Er war damals unser aller Vertrauter. Niemand hätte jemals an ihm gezweifelt. Er kam mit einem völlig hängenden Gesicht in meine Zelle und hat mir erst mal mitgeteilt, dass jetzt auch Bärbel Bohley verhaftet worden sei – dank meines Appells, weil ich viel zu weit gegangen sei. Das sind so die kleinen Stachel: Du bist daran schuld, dass auch noch andere… Bei Stephan Krawczyk hat er es ähnlich gemacht. Schnur hat uns so belogen! Er hat gesagt: Die sind alle sauer auf dich. Tag für Tag hat er mir Schuldgefühle eingeredet. Irgendwann hat er gesagt: Es wird einen Prozess wegen Landesverrats geben, und du musst jetzt den Knoten lösen, du bist hier mitverantwortlich. Ihr werdet ein Jahr sitzen und dann abgeschoben. Und die anderen werden in die DDR entlassen. Daraufhin habe ich meine Unterschrift unter meinen Ausreiseantrag gesetzt. Ich war in der Stasi-Haft isoliert und wusste nicht, dass es im Land kochte. Die Kirchen waren rappelvoll, und das SED-Regime wollte einfach Ruhe reinbringen. Als ich merkte, dass ich reingelegt worden war, wollte ich meine Unterschrift zurückziehen. Aber Schnur sagte: Das kannst du jetzt nicht mehr, ihr werdet morgen früh abgeholt.

Wohin wurden Sie gebracht?

Nach Bethel, in die "von Bodelschwinghschen Anstalten", wie sie damals noch hießen; die große diakonische Einrichtung in Bielefeld. Stephan Krawczyk und ich haben dort sofort eine Pressekonferenz vorbereitet. Roland Jahn kam aus Berlin, auch viele andere Journalisten kamen. Wir haben eine Presseerklärung verlesen: dass wir unsere sofortige Wiedereinreise in die DDR sowie die Freilassung der anderen Inhaftierten verlangen. Inzwischen passierte folgendes: Bärbel Bohley, Ralf Hirsch und Wolfgang Templin bekamen von ihren Anwälten zu hören, mit ihrer Entlassung werde es nichts, weil Klier und Krawczyk ausgereist seien; wir hätten es im Gefängnis nicht ausgehalten. Die Bürgerrechtsfreunde haben dann erst mal gar nicht mit uns geredet, als sie in den Westen kamen. Erst als Schnur enttarnt war, flogen die Hintergründe unseres Rausschmisses auf.

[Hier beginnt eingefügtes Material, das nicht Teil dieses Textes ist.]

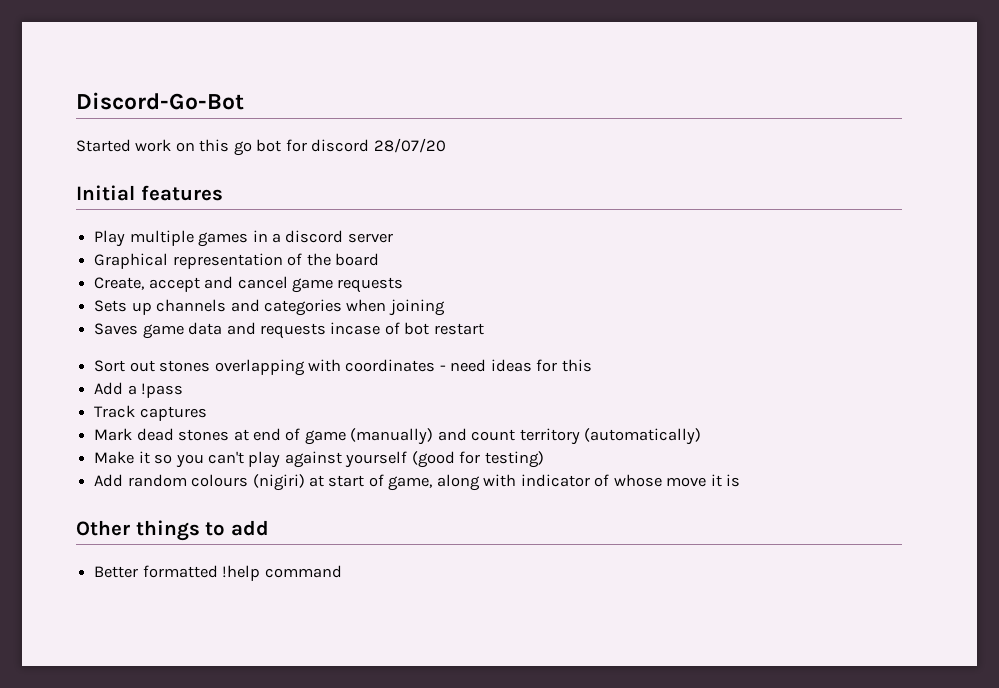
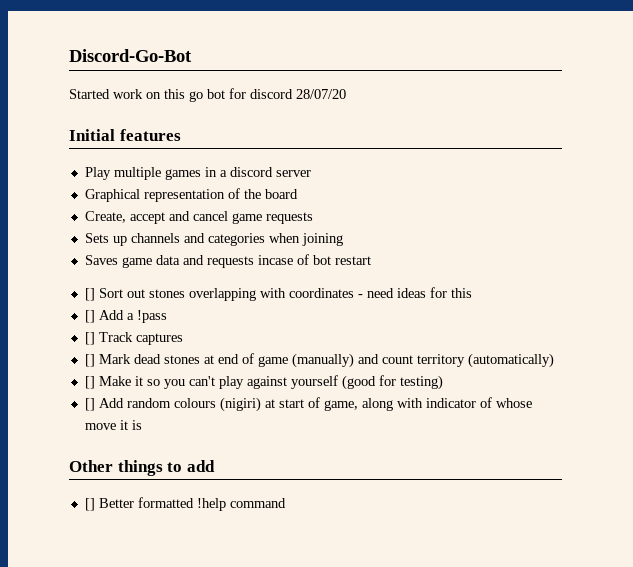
(484, 329) none -> [84,288,95,301] []
(592, 365) none -> [84,310,95,323] []
(184, 390) none -> [84,332,95,345] []
(207, 413) none -> [84,354,95,367] []
(702, 436) none -> [84,376,95,389] []
(544, 459) none -> [84,398,95,411] []
(269, 528) none -> [84,498,95,511] []

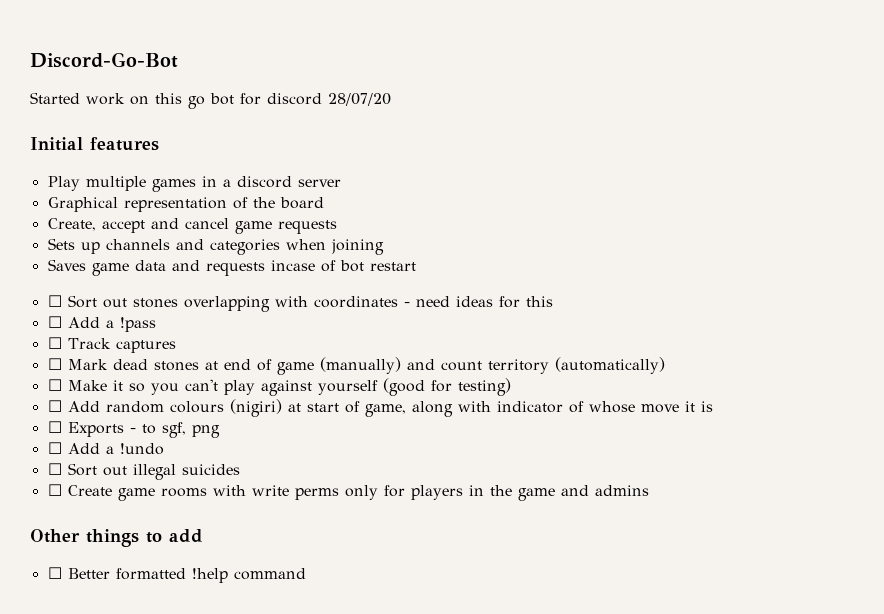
[84,288,95,301] [] -> [47,295,62,307] ☐
[84,310,95,323] [] -> [47,316,62,328] ☐
[84,332,95,345] [] -> [47,337,62,349] ☐
[84,354,95,367] [] -> [47,358,62,370] ☐
[84,376,95,389] [] -> [47,379,62,391] ☐
[84,398,95,411] [] -> [47,400,62,412] ☐
(142, 425) none -> [47,421,220,438] [47,442,164,455] [47,463,240,480] [47,484,649,501] // ☐ Exports - to sgf, png // ☐ Add a !undo // ☐ Sort out illegal suicides // ☐ Create game rooms with write perms only for players in the game and admins
[84,498,95,511] [] -> [47,567,62,579] ☐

Hat sich die Lage nach Ihrer Ausreise beruhigt?

Nein. Der Widerstand in der DDR, in den Kirchen, hörte nicht mehr auf. Weitere Oppositionelle haben Ausreiseanträge gestellt und durften auch alle raus. Weil das Regime immer hoffte: Wenn die raus sind, dann ist Ruhe. Aber es war nie Ruhe, es wurde immer unruhiger, weil die Zeit einfach reif war. Von den Ereignissen im Januar 1988 an kam keine Ruhe mehr rein. Die Umweltbewegung wuchs. Und eigentlich überall in der DDR passierte immer mehr. Und dann kam die gefälschte Kommunalwahl am 7. Mai 1989, …

… der Beginn der Friedlichen Revolution.

Genau. Ich würde auch sagen, dass das mit diesen großen Solidaritätsbewegungen losging, als wir im Gefängnis saßen. Ich staune manchmal, wenn ich Staatssicherheitsakte lese: In Dresden haben Leute zum Beispiel Fußgängertunnel besprüht: Lasst Klier und Krawczyk raus! Wenn die geschnappt worden wären, hätten die auch ein paar Jahre gekriegt. Die Leute haben viele Ideen gehabt und viel gemacht. Das freut mich jetzt gar nicht nur für uns, sondern für die Leute selber.

Freya Klier war Schriftstellerin, Schauspielerin, Regisseurin und Mitbegründerin der DDR-Friedensbewegung. Sie stand unter ständiger Beobachtung durch die Stasi und als sie sich 1988 mit einem Video für inhaftierte Oppositionelle einsetzte, wurde auch sie verhaftet und in der Stasi-Haft isoliert.